Claire Harkess | Artist Insights05 Jul 2020
Into the Wild reflects three quite different, intense experiences of the High Arctic and various rewilding locations in the UK. West Coast Greenland in Autumn- sailing fjords and uninhabited stretches of coast; taking inflatable ribs amongst growlers; hearing the dripping glaciers; on gentler slopes knee high forests of seasonal berries; rough seas and northern light.
Svalbard, mid-summer, 600 miles from the North Pole. The wilderness is equally breathtaking. The crisp, clean air heightens the senses. Twenty-four hour sun blazes in a circle overhead. The birds have returned and breeding season is in full swing. Some are familiar- eider, tern, snow bunting, fulmar. Other wildlife not so – arctic fox, little auk, walrus. The landscape of mid-summer blizzards, sea ice, glaciers and snow-covered mountains is the backdrop to the most iconic of all- the ice bear. An overwhelming moment.

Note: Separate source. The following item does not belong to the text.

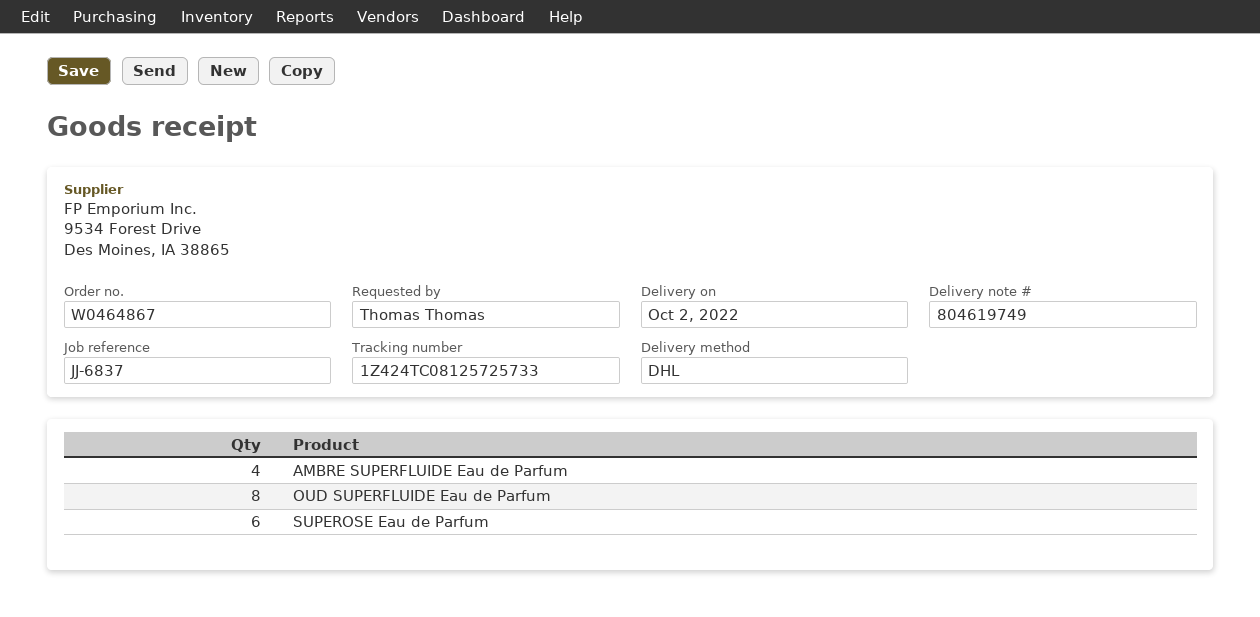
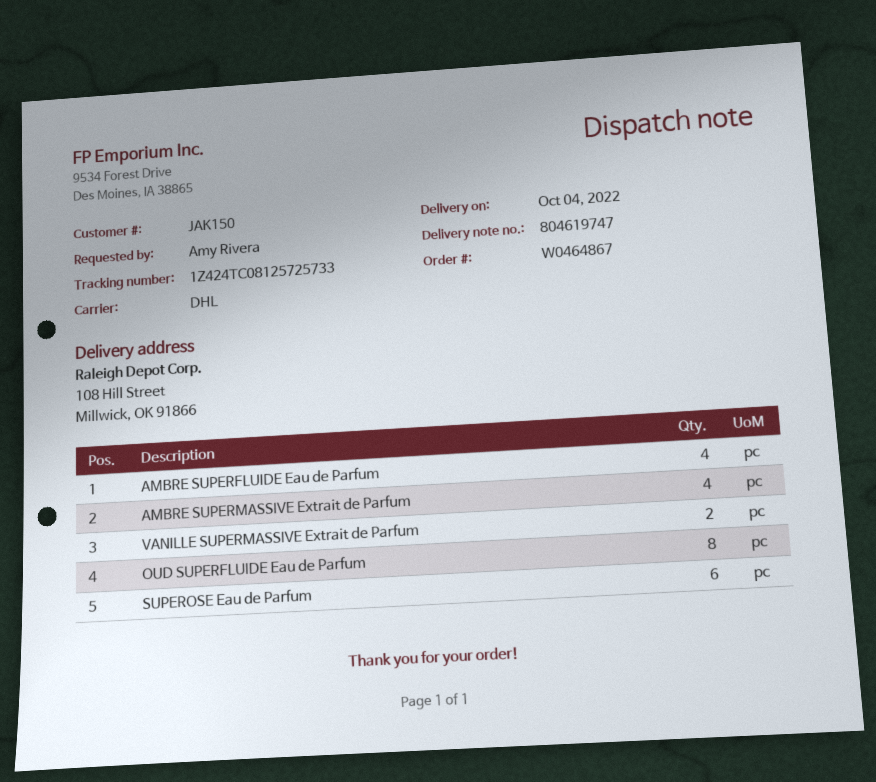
delivery note number: 804619749 -> 804619747
delivery date: 2022-10-02 -> 2022-10-04
ordered by: Thomas Thomas -> Amy Rivera
AMBRE SUPERMASSIVE Extrait de Parfum: none -> 4
VANILLE SUPERMASSIVE Extrait de Parfum: none -> 2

The polar bear is deeply imbedded in Arctic culture. It has many names- Nanook (the master of bears) Tornasuk (the master of helping spirits) Gyp (Grandfather). It is the symbol and ambassador of the Arctic. More than ever we are aware of the environmental threats to its habitat and the wider global changes to climate. The paintings offer a window on our world- the moments I witness- fleeting glimpses through a porthole. Painting in watercolour offers a clarity- transparent, clean, fresh, direct. The perfect medium to echo this habitat and wildlife.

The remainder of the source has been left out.